*Supplied records:*
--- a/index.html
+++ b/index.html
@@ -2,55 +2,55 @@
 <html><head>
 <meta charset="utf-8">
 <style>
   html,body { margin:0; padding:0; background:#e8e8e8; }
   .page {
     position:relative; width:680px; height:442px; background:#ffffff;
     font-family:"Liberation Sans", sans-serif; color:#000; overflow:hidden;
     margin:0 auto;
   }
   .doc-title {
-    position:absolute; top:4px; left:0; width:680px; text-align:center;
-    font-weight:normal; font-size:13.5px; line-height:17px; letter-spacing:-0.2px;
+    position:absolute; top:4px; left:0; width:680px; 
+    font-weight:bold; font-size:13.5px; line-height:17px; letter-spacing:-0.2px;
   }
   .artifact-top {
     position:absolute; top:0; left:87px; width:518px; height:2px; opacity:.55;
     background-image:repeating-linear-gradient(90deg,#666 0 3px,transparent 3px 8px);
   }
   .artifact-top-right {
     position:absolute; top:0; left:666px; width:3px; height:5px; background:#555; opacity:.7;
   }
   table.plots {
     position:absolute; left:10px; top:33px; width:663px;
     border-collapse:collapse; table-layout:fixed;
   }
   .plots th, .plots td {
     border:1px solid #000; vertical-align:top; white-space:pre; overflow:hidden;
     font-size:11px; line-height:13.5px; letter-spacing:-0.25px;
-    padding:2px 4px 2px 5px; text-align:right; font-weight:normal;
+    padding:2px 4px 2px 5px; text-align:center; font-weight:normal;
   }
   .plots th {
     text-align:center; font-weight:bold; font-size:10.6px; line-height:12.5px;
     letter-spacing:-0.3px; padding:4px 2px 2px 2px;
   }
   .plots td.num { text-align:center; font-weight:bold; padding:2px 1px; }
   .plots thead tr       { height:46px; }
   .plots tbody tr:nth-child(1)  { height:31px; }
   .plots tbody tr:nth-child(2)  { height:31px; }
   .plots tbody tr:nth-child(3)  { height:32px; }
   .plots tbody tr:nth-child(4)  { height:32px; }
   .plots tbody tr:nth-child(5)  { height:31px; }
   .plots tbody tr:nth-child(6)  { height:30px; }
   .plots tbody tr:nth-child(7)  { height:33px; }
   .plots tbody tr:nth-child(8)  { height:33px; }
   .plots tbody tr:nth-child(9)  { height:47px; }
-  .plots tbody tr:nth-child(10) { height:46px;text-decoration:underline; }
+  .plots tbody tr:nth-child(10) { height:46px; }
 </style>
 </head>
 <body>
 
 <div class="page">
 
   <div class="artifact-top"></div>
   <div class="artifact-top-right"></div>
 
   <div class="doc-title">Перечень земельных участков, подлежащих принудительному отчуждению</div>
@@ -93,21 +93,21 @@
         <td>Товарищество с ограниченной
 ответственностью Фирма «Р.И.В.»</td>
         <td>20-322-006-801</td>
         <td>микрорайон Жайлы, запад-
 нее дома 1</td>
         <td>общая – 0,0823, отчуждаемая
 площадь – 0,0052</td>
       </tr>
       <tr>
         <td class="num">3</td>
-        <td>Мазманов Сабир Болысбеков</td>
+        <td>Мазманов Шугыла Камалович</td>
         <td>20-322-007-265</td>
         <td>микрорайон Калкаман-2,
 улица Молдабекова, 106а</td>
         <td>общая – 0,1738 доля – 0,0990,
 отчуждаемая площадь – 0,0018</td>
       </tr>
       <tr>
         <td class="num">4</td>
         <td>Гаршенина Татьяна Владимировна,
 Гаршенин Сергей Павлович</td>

==

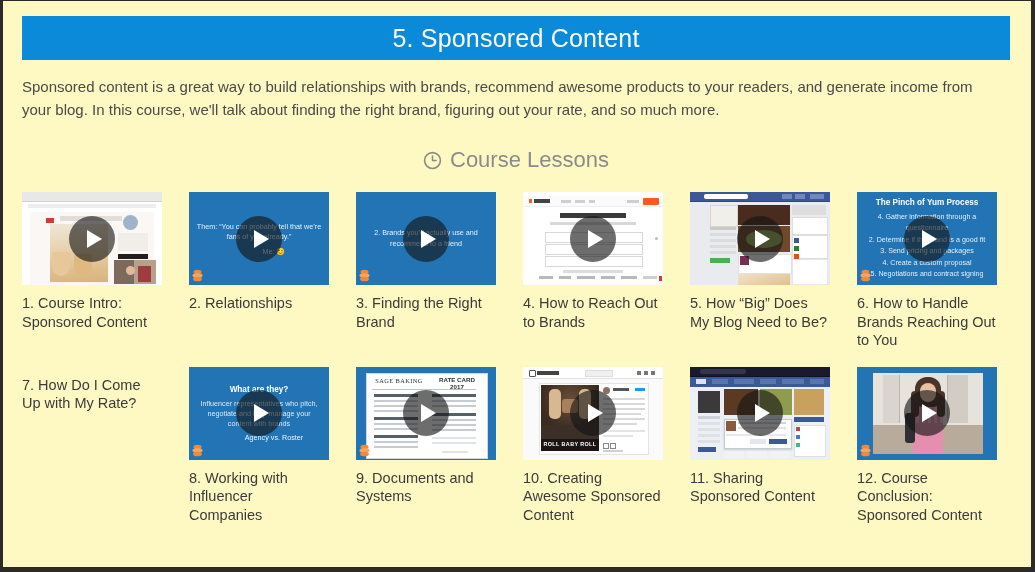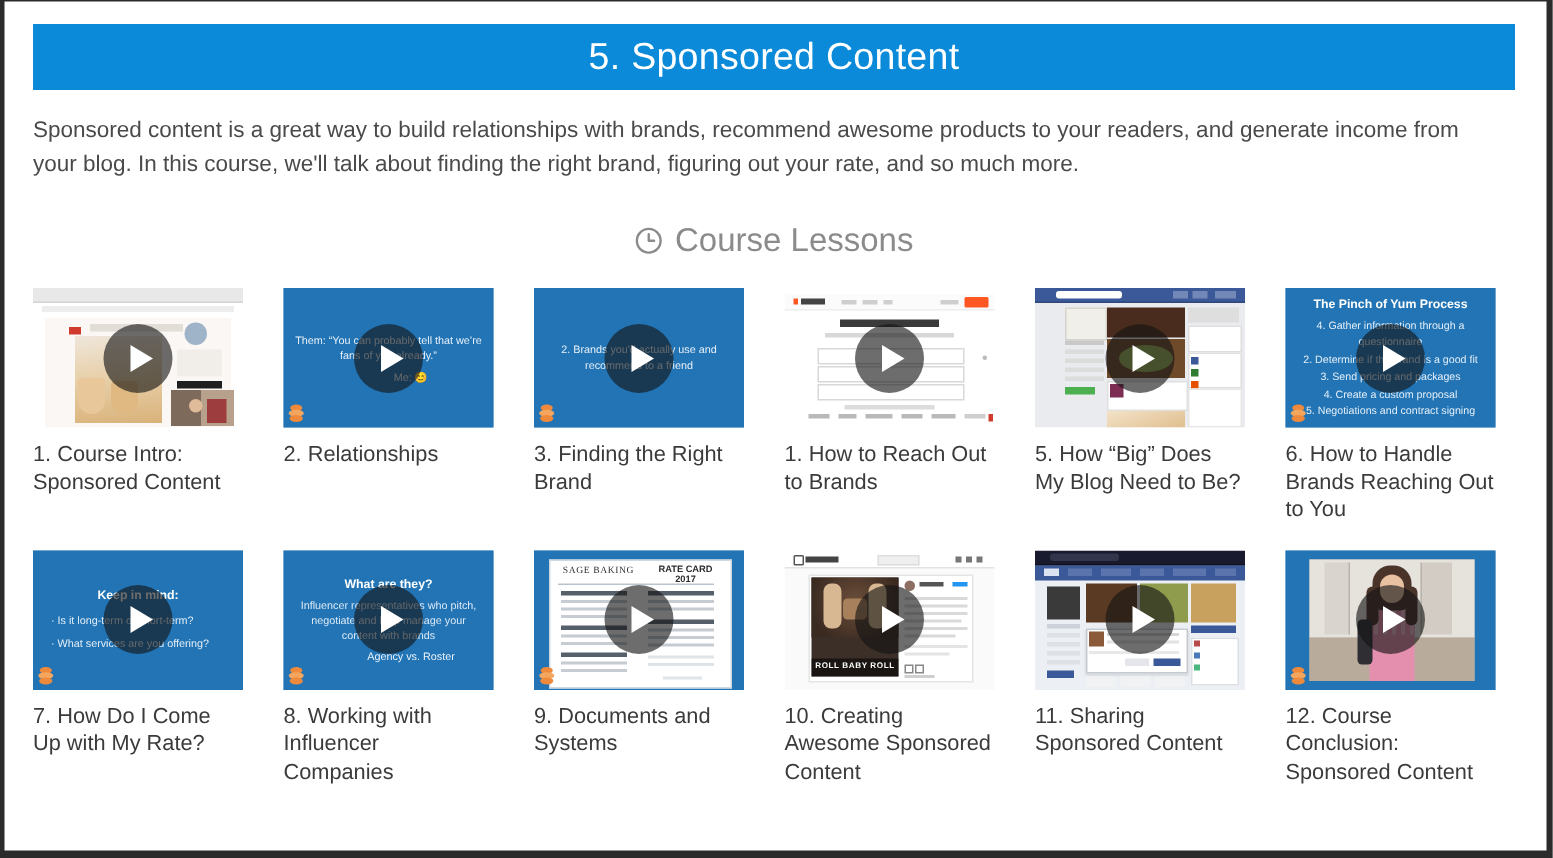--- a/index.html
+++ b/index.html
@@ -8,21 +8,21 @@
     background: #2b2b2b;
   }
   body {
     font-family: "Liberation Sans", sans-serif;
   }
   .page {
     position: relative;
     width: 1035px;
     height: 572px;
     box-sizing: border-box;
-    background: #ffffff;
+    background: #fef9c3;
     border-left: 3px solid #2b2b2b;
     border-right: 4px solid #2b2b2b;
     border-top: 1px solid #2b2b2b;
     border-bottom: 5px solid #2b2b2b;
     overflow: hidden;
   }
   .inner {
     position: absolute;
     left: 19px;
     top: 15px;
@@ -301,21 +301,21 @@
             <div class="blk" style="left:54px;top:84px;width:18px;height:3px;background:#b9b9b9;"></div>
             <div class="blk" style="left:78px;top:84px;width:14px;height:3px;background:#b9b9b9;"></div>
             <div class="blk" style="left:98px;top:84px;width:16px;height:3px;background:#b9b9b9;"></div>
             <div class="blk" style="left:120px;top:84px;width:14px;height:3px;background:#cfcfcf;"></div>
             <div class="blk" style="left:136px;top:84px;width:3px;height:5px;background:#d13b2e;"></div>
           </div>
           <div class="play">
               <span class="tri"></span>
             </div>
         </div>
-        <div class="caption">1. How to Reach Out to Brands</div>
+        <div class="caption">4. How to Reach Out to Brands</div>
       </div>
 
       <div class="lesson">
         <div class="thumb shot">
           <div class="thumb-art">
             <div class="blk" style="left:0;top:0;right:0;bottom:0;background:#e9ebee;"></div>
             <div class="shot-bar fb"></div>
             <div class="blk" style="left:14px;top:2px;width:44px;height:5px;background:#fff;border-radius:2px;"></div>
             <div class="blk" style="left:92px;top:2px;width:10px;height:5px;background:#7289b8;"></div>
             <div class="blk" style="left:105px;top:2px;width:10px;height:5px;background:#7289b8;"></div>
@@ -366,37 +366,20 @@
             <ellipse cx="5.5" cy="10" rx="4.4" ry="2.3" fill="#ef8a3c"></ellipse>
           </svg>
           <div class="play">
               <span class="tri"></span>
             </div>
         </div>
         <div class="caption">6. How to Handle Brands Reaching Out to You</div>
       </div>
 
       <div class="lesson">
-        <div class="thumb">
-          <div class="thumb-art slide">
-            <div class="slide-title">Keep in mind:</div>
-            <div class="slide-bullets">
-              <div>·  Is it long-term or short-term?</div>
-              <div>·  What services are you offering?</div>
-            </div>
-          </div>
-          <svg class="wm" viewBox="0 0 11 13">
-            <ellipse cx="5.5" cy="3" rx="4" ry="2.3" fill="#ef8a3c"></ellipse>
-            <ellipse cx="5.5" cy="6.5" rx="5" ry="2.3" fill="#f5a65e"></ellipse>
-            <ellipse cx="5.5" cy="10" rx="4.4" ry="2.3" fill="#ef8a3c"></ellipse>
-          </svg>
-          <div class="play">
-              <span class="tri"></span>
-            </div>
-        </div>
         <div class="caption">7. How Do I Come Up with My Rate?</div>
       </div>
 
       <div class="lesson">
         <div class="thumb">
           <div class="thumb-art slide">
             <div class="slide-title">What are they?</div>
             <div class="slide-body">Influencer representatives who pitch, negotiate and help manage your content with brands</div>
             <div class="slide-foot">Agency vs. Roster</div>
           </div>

*Exercise goal:* In the data above, find each line that uses the string "Мазманов". Copy it.

*Completed exercise:*
-        <td>Мазманов Сабир Болысбеков</td>
+        <td>Мазманов Шугыла Камалович</td>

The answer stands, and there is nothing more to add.